IBM Haifa researcher Maxim Gurevich, and co-author Ziv Bar-Yossef of the Technion - Israel Institute of Technology, recently received the Best Paper Award at the 15th international World Wide Web conference (WWW2006) in Edinburgh. The WWW conference is the premier conference on Web Search Engine Technology and one of the most selective conferences around, with an acceptance ratio of approximately 11%. This year, only 75 papers were accepted from among 667 submissions. The Program Committee selected Gurevich and Bar-Yossef's paper, titled "Random Sampling from a Search Engine's Index", as the best paper among the 75 papers accepted.
Organized by the International World Wide Web Conference Committee (IW3C2), the annual WWW conference has played a fundamental role in gathering trail-blazers from the international community to discuss, debate and explore how to shape and develop the future direction of the World Wide Web. The paper was submitted to the Search Track of the conference, which traditionally draws the most submissions (120 this year) and whose sessions draw the largest audiences, along with the Web Mining Track (105 submissions).

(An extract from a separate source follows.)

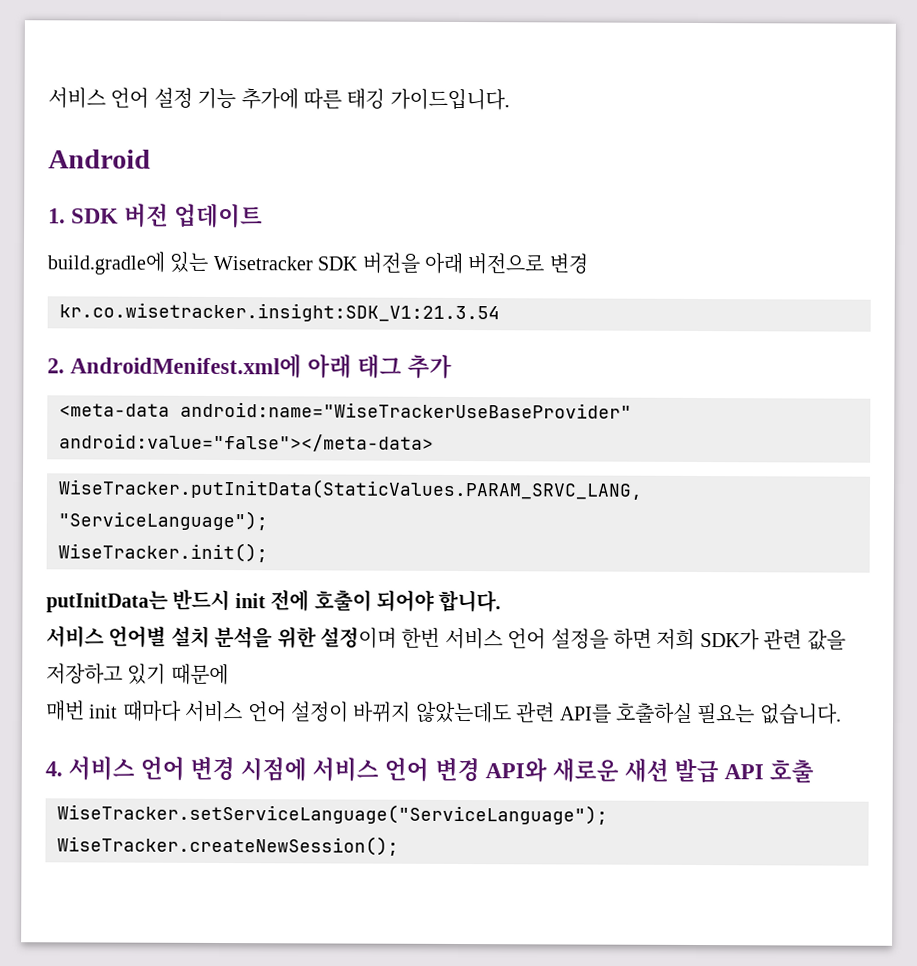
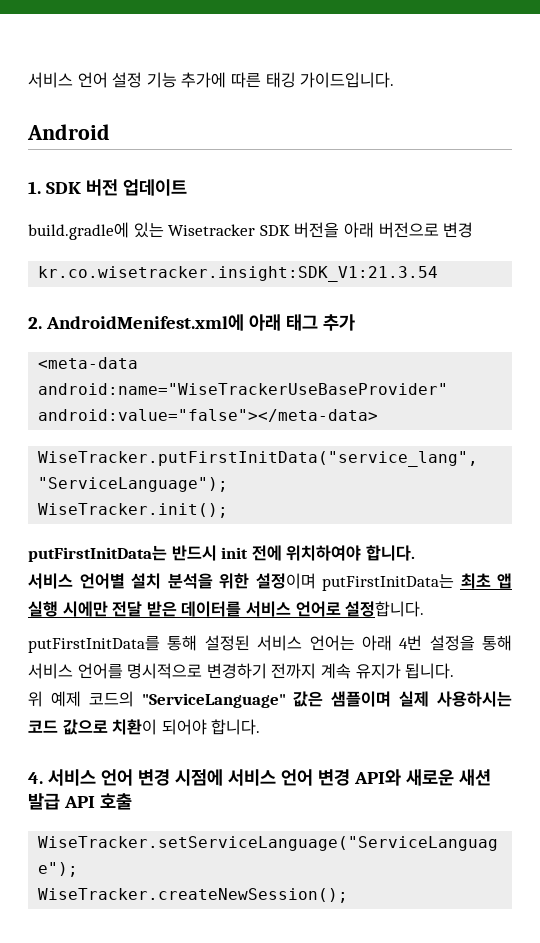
[58,478,643,500] WiseTracker.putInitData(StaticValues.PARAM_SRVC_LANG, -> [38,451,479,467] WiseTracker.putFirstInitData("service_lang",
[46,590,168,613] putInitData는 -> [28,545,167,562] putFirstInitData는
[313,589,435,612] 호출이 되어야 -> [286,545,362,561] 위치하여야
[401,627,846,651] [46,663,229,686] [45,700,842,725] 한번 서비스 언어 설정을 하면 저희 SDK가 관련 값을 저장하고 있기 때문에 // 매번 init 때마다 서비스 언어 설정이 바뀌지 않았는데도 관련 API를 호출하실 필요는 없습니다. -> [322,573,512,591] [28,601,425,617] [28,635,512,653] [28,663,455,679] [28,691,512,708] [28,719,261,735] putFirstInitData는 최초 앱 실행 시에만 전달 받은 데이터를 서비스 언어로 설정합니다. // putFirstInitData를 통해 설정된 서비스 언어는 아래 4번 설정을 통해 서비스 언어를 명시적으로 변경하기 전까지 계속 유지가 됩니다. // 위 예제 코드의 "ServiceLanguage" 값은 샘플이며 실제 사용하시는 코드 값으로 치환이 되어야 합니다.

The paper itself presents a novel technique for estimating the parameters used to measure search engine performance, including the index size (how well the search engine covers the Web), the percentage of spam, the freshness of the index, and so forth. Although techniques exist for determining these parameters, the ensuing measurements are usually biased and do not produce objective or accurate results. For example, a content-rich page will have higher impact on these measurements than a short page, and will therefore induce bias. The new technique estimates the bias, calculates by how much it influences performance, and then neutralizes its effect by means of a counterbalance bias.
Apparently, Gurevich and Bar-Yossef are the first to use these methods for measuring search engine performance. The researchers analyzed the accuracy of their technique rigorously and proved that the calculated estimates are guaranteed to be close to the true values. Experiments on a corpus of 2.4 million documents substantiate their analytical findings and show that their measurements do not have significant bias.

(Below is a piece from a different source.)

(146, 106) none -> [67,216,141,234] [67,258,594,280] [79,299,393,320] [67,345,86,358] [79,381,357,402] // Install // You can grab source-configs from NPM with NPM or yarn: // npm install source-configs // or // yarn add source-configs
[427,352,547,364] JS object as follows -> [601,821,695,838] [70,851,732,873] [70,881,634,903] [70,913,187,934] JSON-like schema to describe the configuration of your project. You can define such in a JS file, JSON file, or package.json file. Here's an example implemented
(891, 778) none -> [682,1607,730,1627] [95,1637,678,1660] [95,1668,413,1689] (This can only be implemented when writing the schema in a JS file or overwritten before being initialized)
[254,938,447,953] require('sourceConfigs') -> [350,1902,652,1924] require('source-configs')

"The results of Maxim and Ziv's work will have a significant influence on future work in this area," stated Ronny Lempel, Manager of Information Retrieval at the IBM Haifa Labs, "Being able to determine the size of the search space and more accurately measure the performance of search engines is of major importance. This award will motivate others to delve further into the topic and advance research and development in this area."